"I'm Mark from Rent. No, not Harry Potter. The straight guy in Rent. Oh. Yes I'm sure."
"Wait, this whip actually works?"
"No you can't--what are you--fine, put frosting on my forehead."
"It's fantastic to see you too. And by that I mean I treasured every minute since we last saw each other yesterday. Yes that was an insult. Yes you're drunk."
"The frosting looks stupid? How stupid?"
"No, not Harry Potter. Guy from Rent."
"Don't care if all he had to do was pay for that costume. I wanna be the marshmallow man."
"Why is it only the ugly girls that ever talk to me?"
"I'm not Harry Potter. Yeah apparently no one's ever watched Rent. Fuck the nineties."
"How does wearing a tape costume constitute being an iPod?"
"Does this frosting ever come off?"
"Does beer pong ever get exciting?"
"I'm putting the candy on my crotch 'cause that's the most action I'm gonna get tonight."
"I wish my ceiling leaked so I could talk to the girls upstairs in the shower."
"Yeah it has been too long! Of course I'd love to hang some time. No I'm not going to make a conscious effort."
"Yep. Boy who lived."
"Was he drunk or high?"
"No no, the line is 'Could talk the federation into maybe cutting them a little Slack/But their response, it didn't thrill us/They locked the doors and tried to kill us'"

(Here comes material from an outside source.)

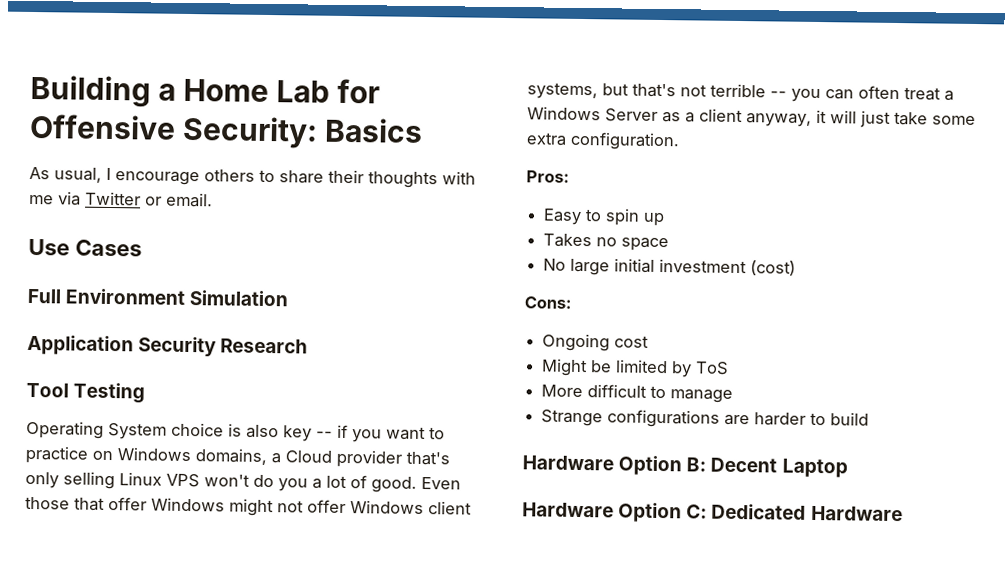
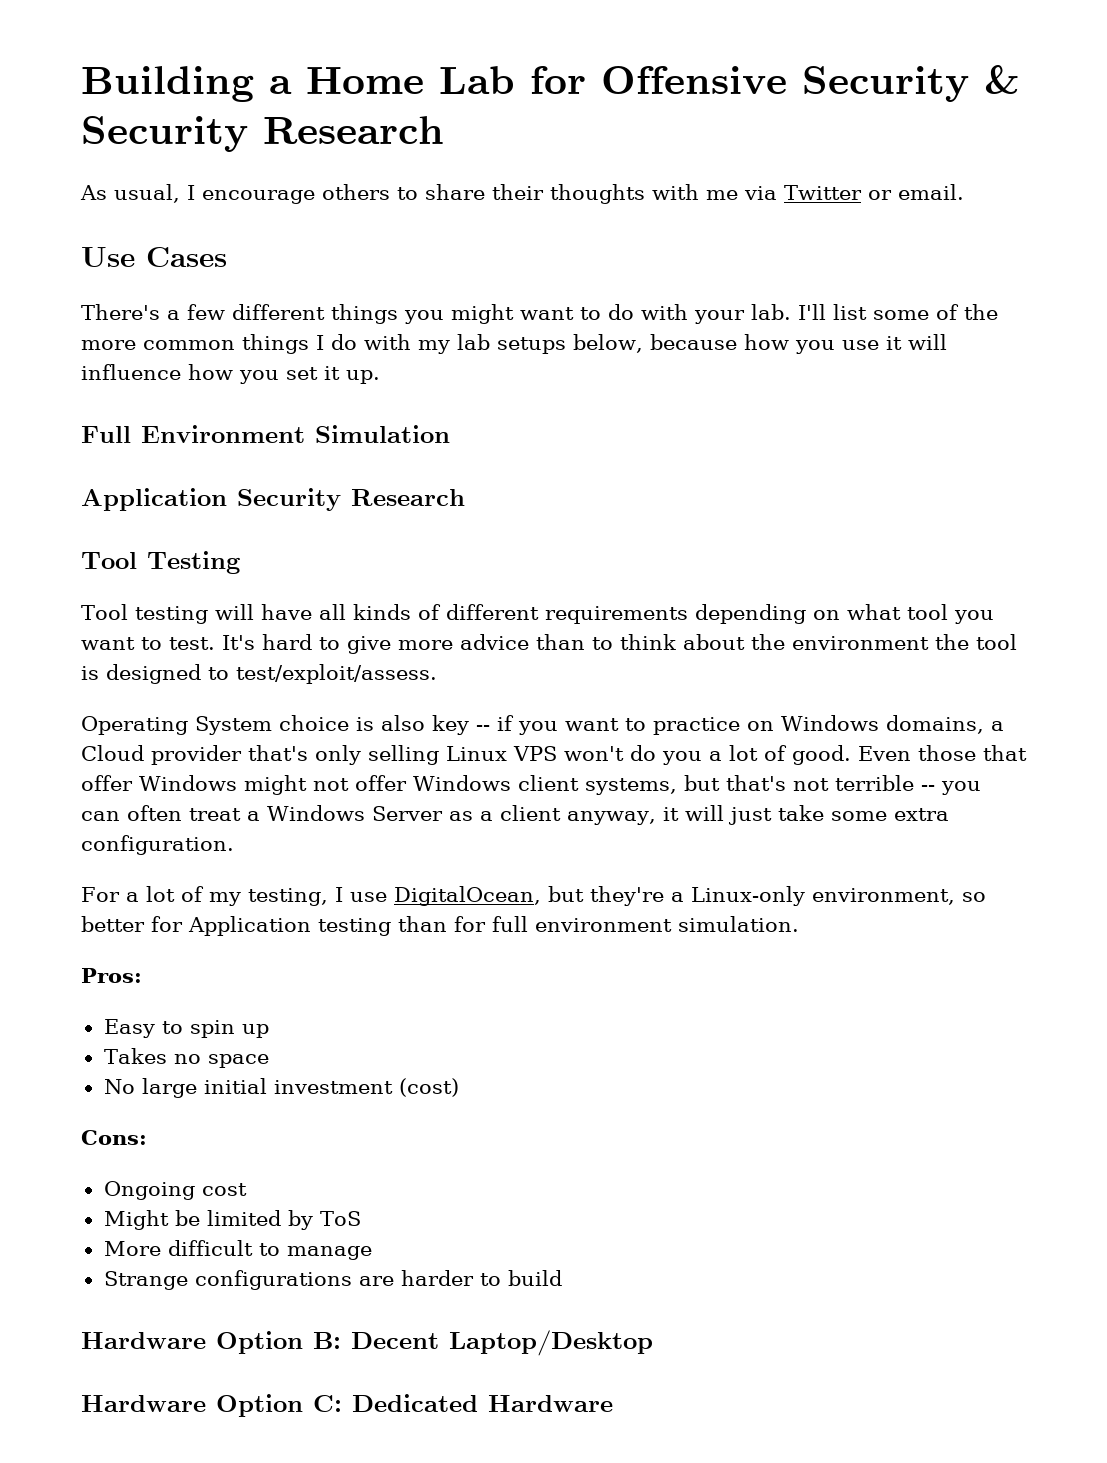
[182,115,424,149] Security: Basics -> [802,65,1020,102] [81,116,444,152] Security & Security Research
(142, 248) none -> [81,304,998,324] [81,334,947,354] [81,364,380,384] // There's a few different things you might want to do with your lab. I'll list some of the more common things I do with my lab setups below, because how you use it will influence how you set it up.
(146, 393) none -> [81,604,994,624] [81,634,1017,654] [81,664,437,684] // Tool testing will have all kinds of different requirements depending on what tool you want to test. It's hard to give more advice than to think about the environment the tool is designed to test/exploit/assess.
(680, 141) none -> [81,886,986,906] [81,916,799,936] // For a lot of my testing, I use DigitalOcean, but they're a Linux-only environment, so better for Application testing than for full environment simulation.
[781,458,848,478] Laptop -> [449,1330,653,1356] Laptop/Desktop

"This song reminds me of that girl from the Dominican Republic vacation. Yeah, she was way hotter than you'll ever be."
"I'm not playing an imaginary game about disarming bombs in seven girl's vaginas. You're a moron."

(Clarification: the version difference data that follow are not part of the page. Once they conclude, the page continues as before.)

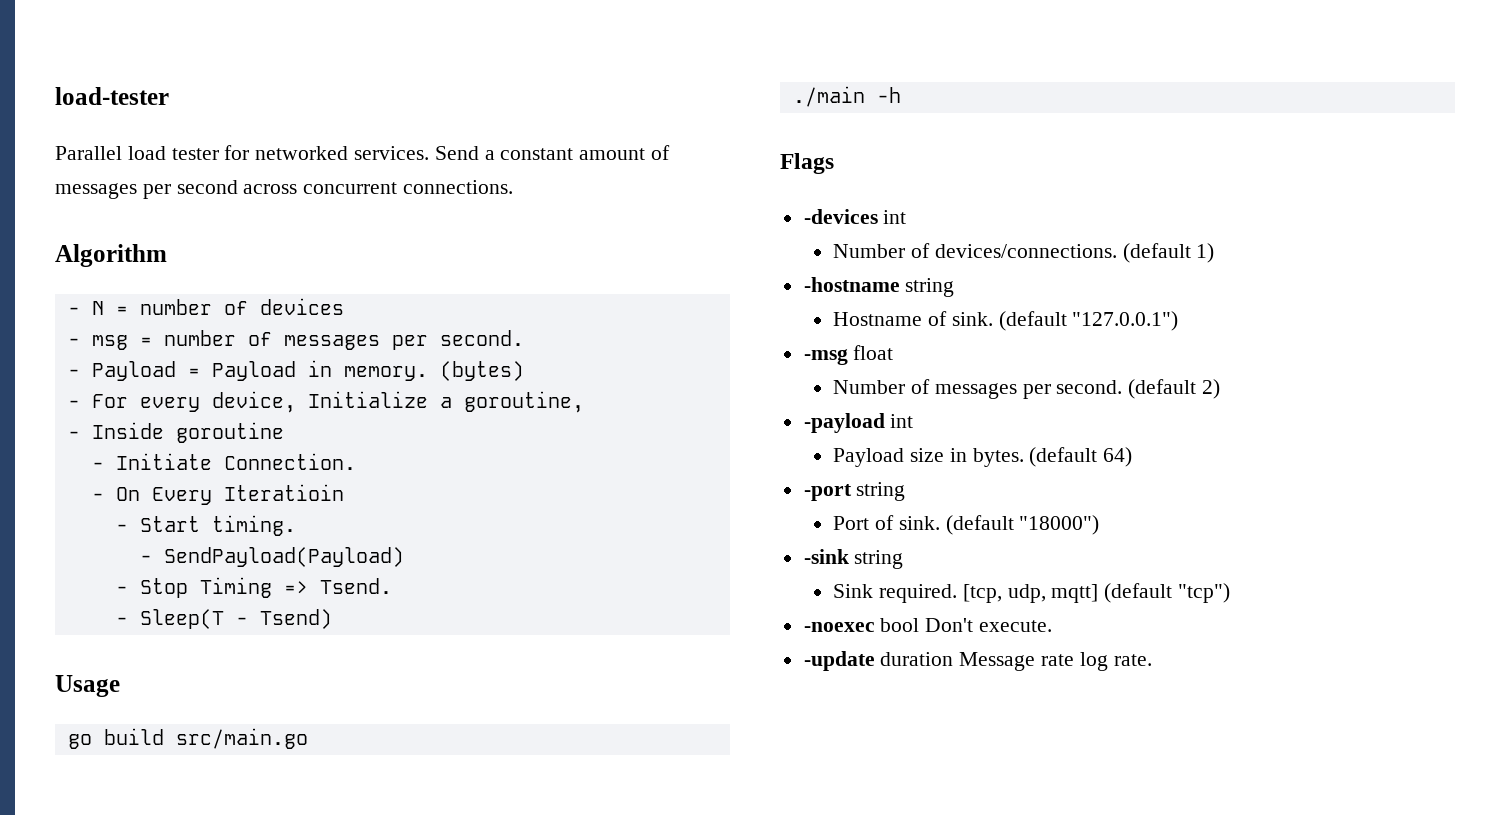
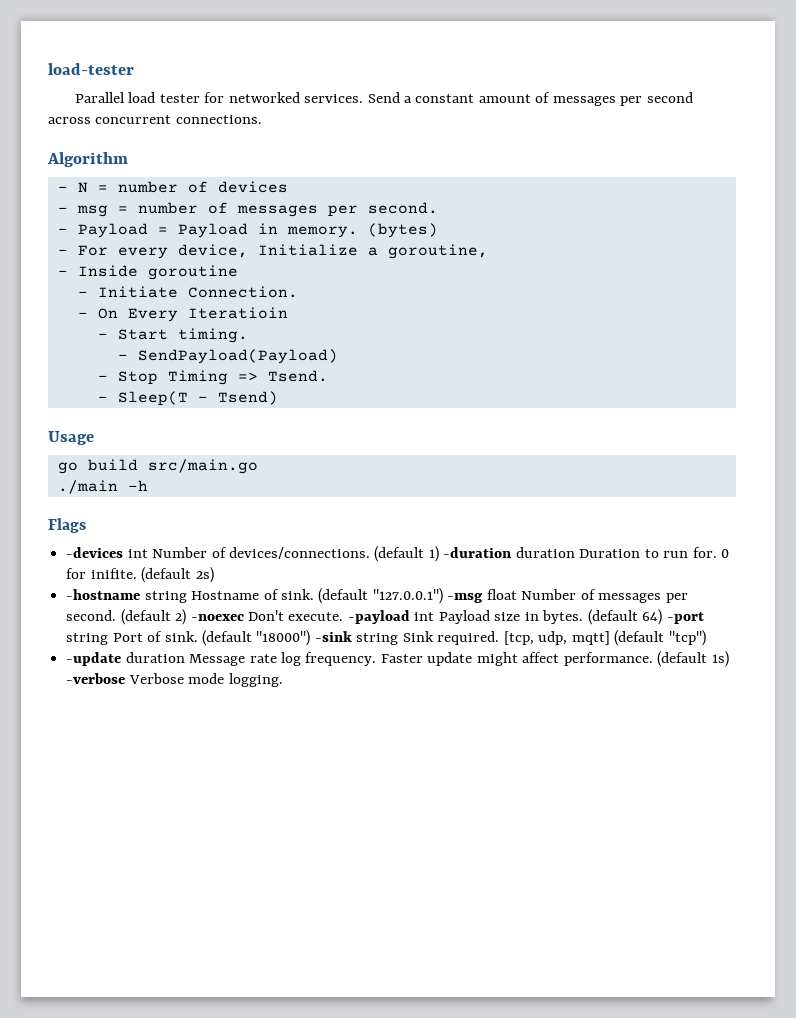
(907, 217) // -> (148, 553) none
(1215, 253) none -> [443,547,730,558] [66,567,214,583] -duration duration Duration to run for. 0 for inifite. (default 2s)
(955, 287) // -> (187, 597) none
(1179, 321) // -> (443, 596) none
(894, 352) // -> (517, 594) none
(1220, 389) // -> [190,610,344,621] -noexec Don't execute.
(914, 421) // -> (435, 616) none
(1133, 457) // -> (663, 617) none
(906, 491) // -> (109, 639) none
(1100, 525) // -> (311, 638) none
(904, 559) // -> (399, 639) none
[803,618,1053,632] // -noexec bool Don't execute. -> (706, 638) none
[1113,654,1152,666] rate. -> [305,651,729,667] [66,673,283,687] frequency. Faster update might affect performance. (default 1s) -verbose Verbose mode logging.

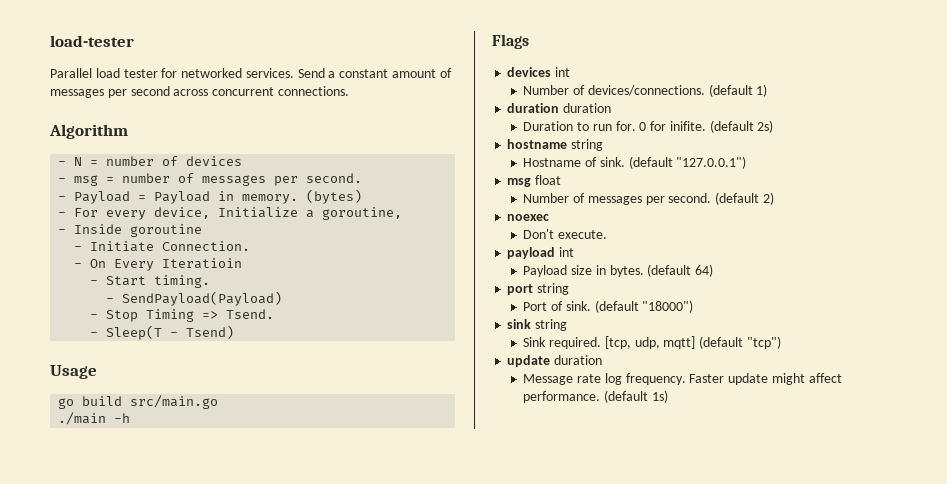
[66,547,148,558] -devices int -> [507,67,571,77] devices int //
[443,547,575,558] -duration duration -> [507,103,612,113] // duration duration //
[66,589,187,603] -hostname string -> [507,139,604,151] hostname string //
[447,593,484,603] -msg -> [507,178,532,187] // msg
(517, 594) none -> (562, 180) //
[190,614,244,621] -noexec -> [507,214,550,221] // noexec //
[347,610,435,624] -payload int -> [507,247,575,259] // payload int //
[666,612,704,624] [66,633,109,645] -port string -> [507,283,570,295] // port string //
[314,631,399,645] -sink string -> [507,319,568,331] // sink string //
[66,652,185,666] -update duration -> [507,355,603,367] update duration //
[66,673,283,687] -verbose Verbose mode logging. -> (668, 396) none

"Should've dressed up as a retarded person."
"Maybe the girl in the black wants to get some candy."
"So claustrophobic. So... claustrophobic."
"High school party, senior year, boys and girls are all sippin' on beer, I like soda, where's the soda, am I the only fucking person here that likes soda?"
"Yeah you kill someone first, I'll go second."
"Another conversation. Another ugly girl."
"I do not wish I was wearing your costume, thanks for asking."
"Yeah, Wingardium Leviosa to you too."